Prof. Dr. Ümit Kocasakal, “Sakalsız erkek, diğer erkekleri tahrik eder” diyen tarikatçıya dikkat çekerek. “Yahu sizin bütün zihniniz bu mu? Allah bu milleti ve bu dini sizden muhafaza etsin, sizin bu dinle, sizin İslam'la, Müslümanlıkla uzaktan yakından bir ilginiz yok” dedi.

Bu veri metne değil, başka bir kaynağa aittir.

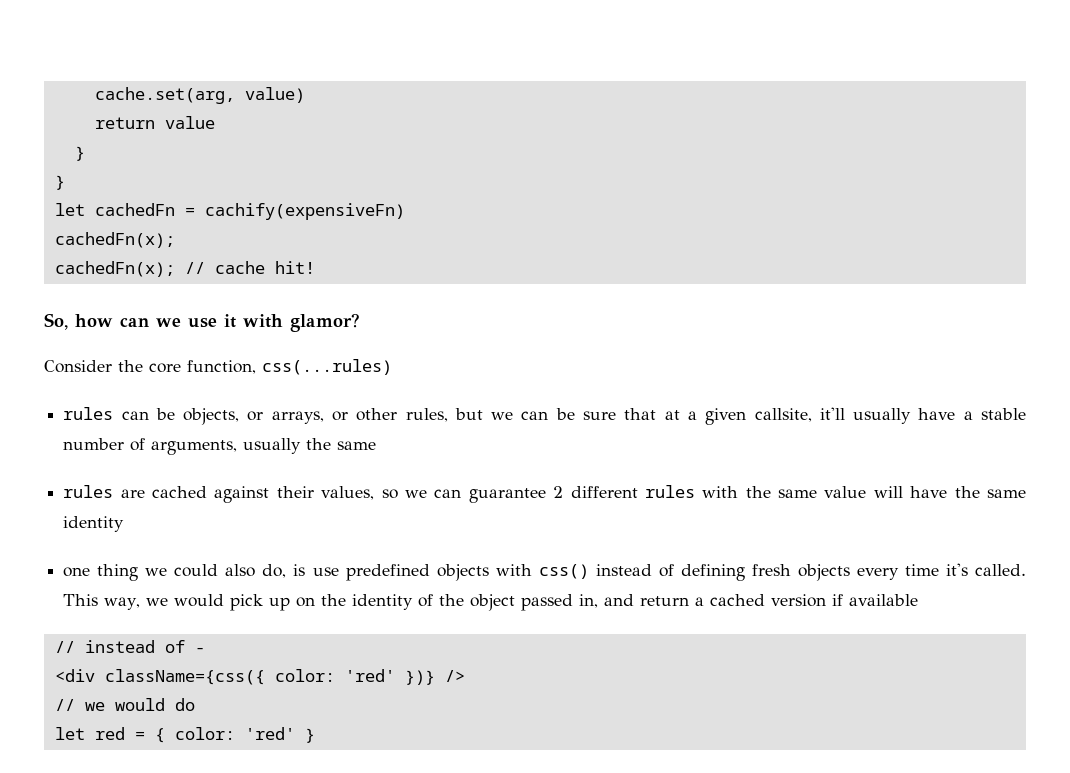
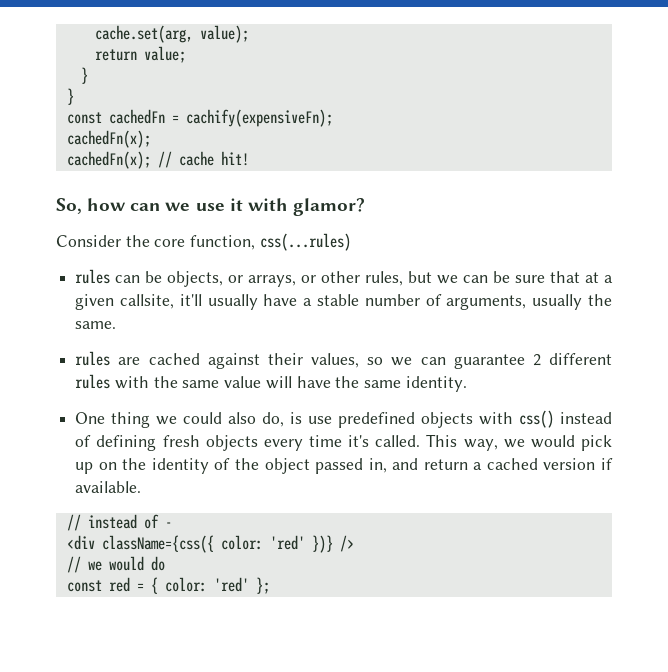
- cache.set(arg, value)
- return value
+ cache.set(arg, value);
+ return value;
- let cachedFn = cachify(expensiveFn)
+ const cachedFn = cachify(expensiveFn);
- rules can be objects, or arrays, or other rules, but we can be sure that at a given callsite, it'll usually have a stable number of arguments, usually the same
+ rules can be objects, or arrays, or other rules, but we can be sure that at a given callsite, it'll usually have a stable number of arguments, usually the same.
- rules are cached against their values, so we can guarantee 2 different rules with the same value will have the same identity
- one thing we could also do, is use predefined objects with css() instead of defining fresh objects every time it's called.
+ rules are cached against their values, so we can guarantee 2 different rules with the same value will have the same identity.
+ One thing we could also do, is use predefined objects with css() instead of defining fresh objects every time it's called.
- This way, we would pick up on the identity of the object passed in, and return a cached version if available
+ This way, we would pick up on the identity of the object passed in, and return a cached version if available.
- let red = { color: 'red' }
+ const red = { color: 'red' };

14 Temmuz'da TBMM Genel Kurulu'nda kabul edilen ve “kısmi af” denmesine rağmen genel bir aftan farksız olan yeni infaz düzenlemesi Cumhurbaşkanı Erdoğan tarafından onaylanarak ve 15 Temmuz'da Resmi Gazete'de yayımlanarak yürürlüğe girdi. Bu düzenlemeye göre işlediği suç ne kadar ağır olursa olsun zaten çoğunluğu hafifletici nedenler bulunarak alması gerekenden az cezalar almış olan bir hükümlü 10 yıldan az hapis cezası almışsa 1 ay, 10 yıldan fazla ise 3 ay cezaevinde kaldıktan sonra açık cezaevine ayrılmasına da 3 yıl kalmışsa açığa geçecek. Bu hükümlüler 3 ay daha açık cezaevinde kaldıktan sonra denetimli serbestlikten faydalanabilecek. Hukukçuların “yasa metni o kadar karışık ki biz bile anlamakta güçlük çekiyoruz” dediği yeni infaz düzenlemesinden cinayet, uyuşturucu, cinsel suçlar işlemiş suçlular ve hatta çocuk tecavüzü suçuyla tutuklu olanlar bile yararlanabilecek. Bu kabul edilmesi zor düzenlemeyi Ceza Hukuku Profesörü Sayın Ümit Kocasakal ile konuştum.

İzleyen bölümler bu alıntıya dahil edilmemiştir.